Exercise:
Should an entry contain an image, omit it and repeat the rest exactly.
+++ Provided entries
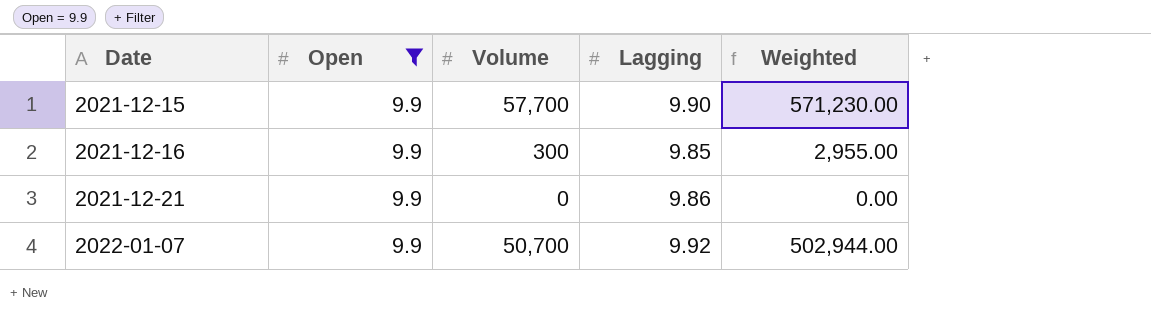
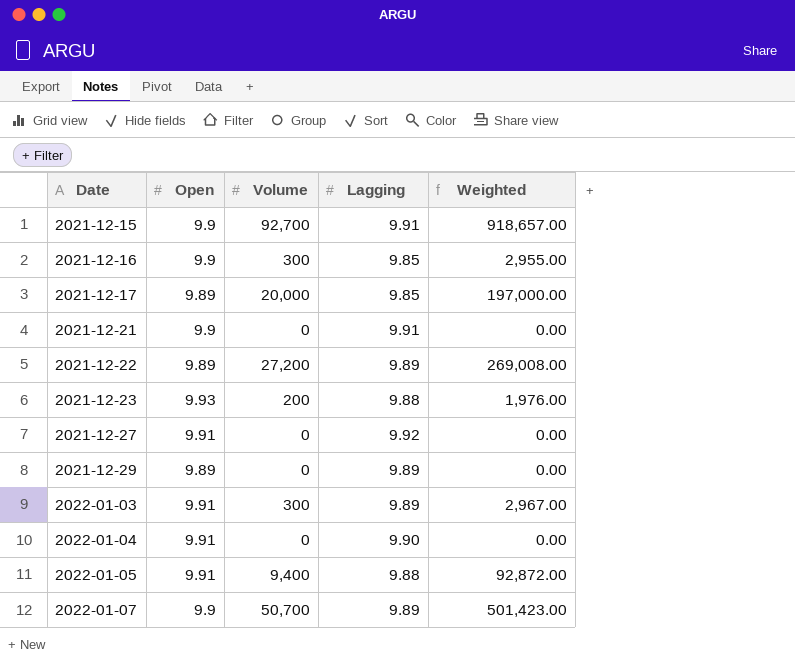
filter: Open = 9.9 -> none
2021-12-15 | Volume: 57,700 -> 92,700
2021-12-15 | Lagging: 9.90 -> 9.91
2021-12-15 | Weighted: 571,230.00 -> 918,657.00
2021-12-21 | Lagging: 9.86 -> 9.91
2022-01-07 | Lagging: 9.92 -> 9.89
2022-01-07 | Weighted: 502,944.00 -> 501,423.00

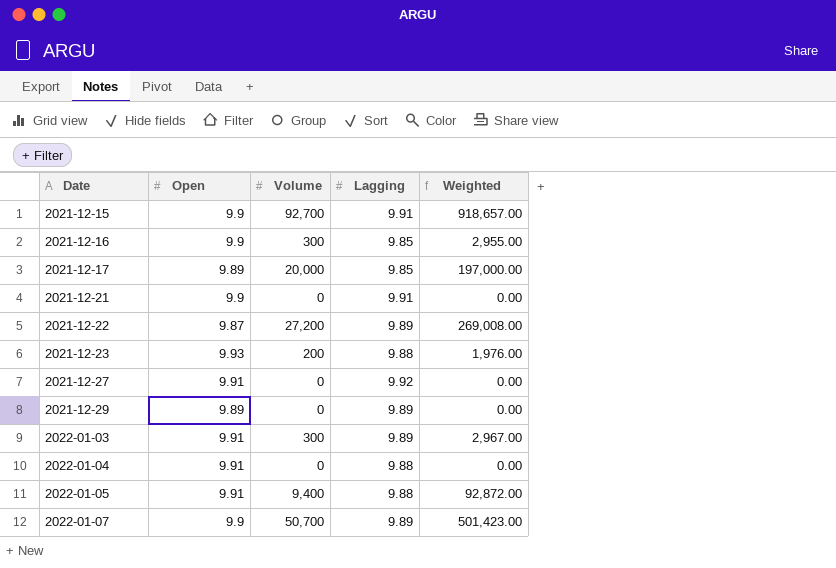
2021-12-22 | Open: 9.89 -> 9.87
2022-01-04 | Lagging: 9.90 -> 9.88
++++++
Solution for this problem:
filter: Open = 9.9 -> none
2021-12-15 | Volume: 57,700 -> 92,700
2021-12-15 | Lagging: 9.90 -> 9.91
2021-12-15 | Weighted: 571,230.00 -> 918,657.00
2021-12-21 | Lagging: 9.86 -> 9.91
2022-01-07 | Lagging: 9.92 -> 9.89
2022-01-07 | Weighted: 502,944.00 -> 501,423.00

2021-12-22 | Open: 9.89 -> 9.87
2022-01-04 | Lagging: 9.90 -> 9.88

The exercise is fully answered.